La próxima fecha es difícil. El sótano del torneo lo disputarán Perú y Bolivia en la gran altura de La Paz. Argentina deberá solventar su epidemia de ‘empatitis’ frente a Uruguay en Buenos Aires, mientras Ecuador será un hueso durísimo de roer para Chile, una vez más en la altura de Quito, mientras Venezuela, por su lado, no regalará ningún metro del campo de juego a Brasil en el estadio ‘Pueblo Nuevo’ de San Cristóbal.
La duda está por los lados de Colombia, que recibe al líder Paraguay. Un triunfo nacional (ahora imposible para casi todos, pero factible mientras jueguen 11 contra 11) además de algún traspié en los partidos indicados anteriormente, ubicaría de nuevo a los hombres de Pinto Afanador, que debe hacer ‘uso’ de su segundo apellido para sacar afanosamente al equipo de tan incómoda posición, en posiciones de avanzada.
La preocupación radica en el pobre desempeño del equipo, del poco compromiso de algunas ‘estrellas’, fabulosas en sus prestigioso equipos del exterior, pero mediocres cuando de vestirse con la tricolor se trata.
Al técnico Jorge Luis Pinto debería dársele, por honrado, por pletórico de buena voluntad, por ansioso de acertar en toda la línea, la oportunidad de los dos próximos partidos (Paraguay y Brasil) en octubre. Menos de un mes para ser exactos.
Para esa ‘prueba de fuego’ no sería bueno pensar en retornar a Barranquilla ? La altura de Bogotá de poco o nada sirve. Si se funden los visitantes, igual cosa acontece con los colombianos, quienes en su gran mayoría residen en otras latitudes del mundo. Y para completar, la famosa preparación de tres o cuatro días previos al juego, se lleva a cabo en Llanogrande, a diferente altura sobre el nivel del mar. Lo anterior, si es que vamos a endilgarle al factor metros, el reciente contraste frente a los ‘Charrúas’.

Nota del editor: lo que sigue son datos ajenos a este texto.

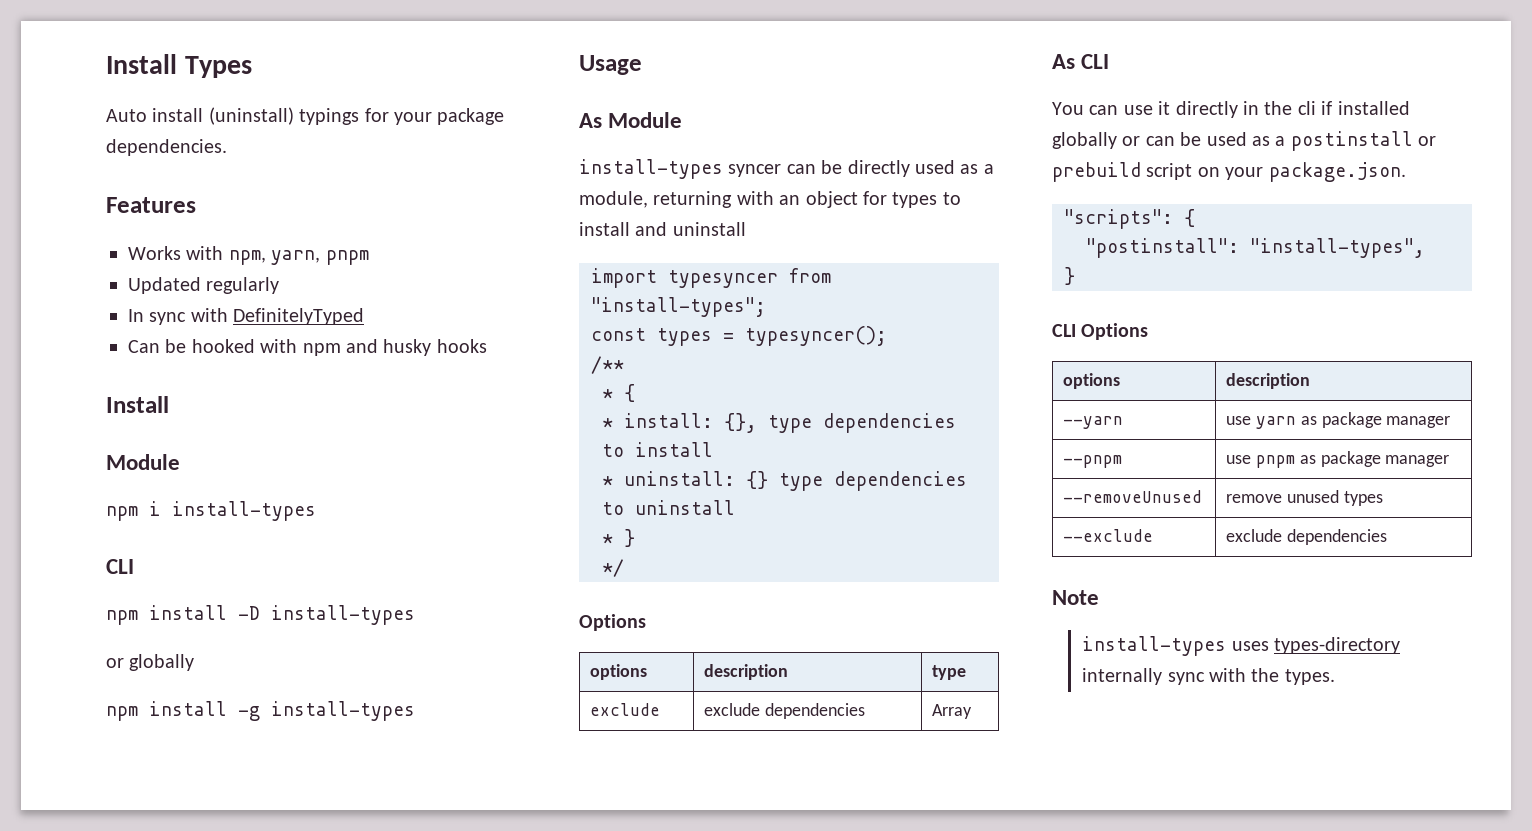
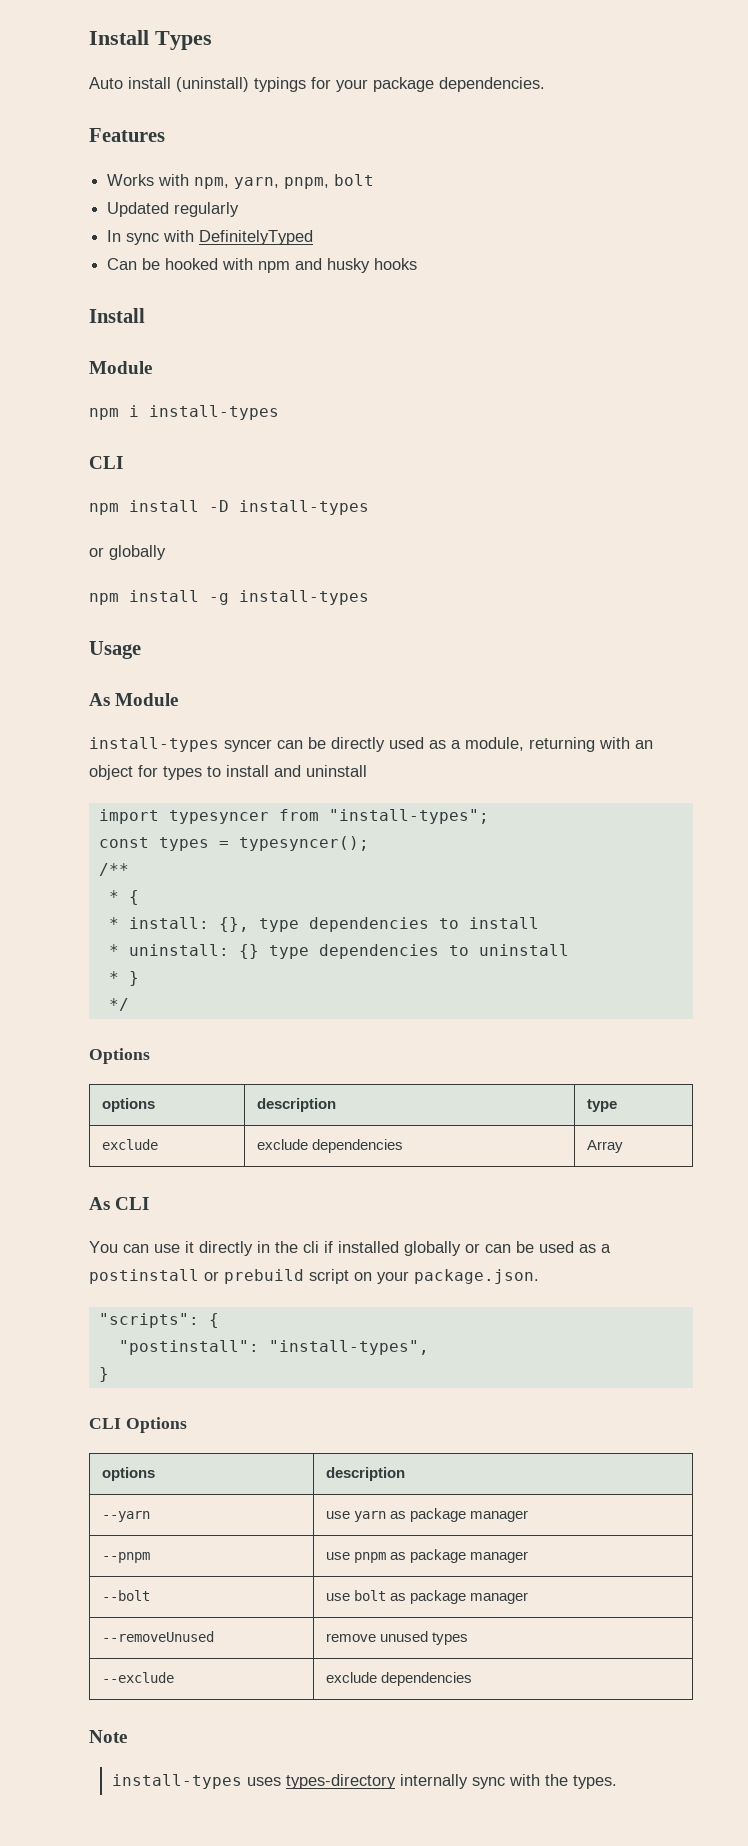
[325,250,369,265] pnpm -> [284,174,375,189] pnpm, bolt
(1450, 461) none -> [101,1590,150,1601] [325,1590,528,1604] // --bolt | use bolt as package manager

Si el técnico Pinto está como equilibrista, en la cuerda floja, bueno sería que se jugara su cargo en los dos partidos del próximo mes. Sería sano pensar en otros hombres, así no posen de figuras enaltecidas en el exterior por la crónica deportiva. En el medio nacional, es decir en los equipos del actual certamen ‘Finalización’, es factible encontrar jugadores con alto rendimiento competitivo, que con absoluta certeza estarían dispuestos a jugársela por Colombia y por su propio futuro deportivo, con más sentido anímico de patria y más fuerza testicular en el accionar. En otras palabras y como suele decirse en el ambiente taurino, convocar a jugadores con ‘hambre’, apetito de gloria y dejar sentados a algunos cuantos, que ya tienen su futuro asegurado e interpretan el llamado a filas, para jugar por Colombia, como un favor que le prestan al país.
Todavía hay tiempo y podría decirse que suficiente, pero con un giro de 180 grados en todos los órdenes.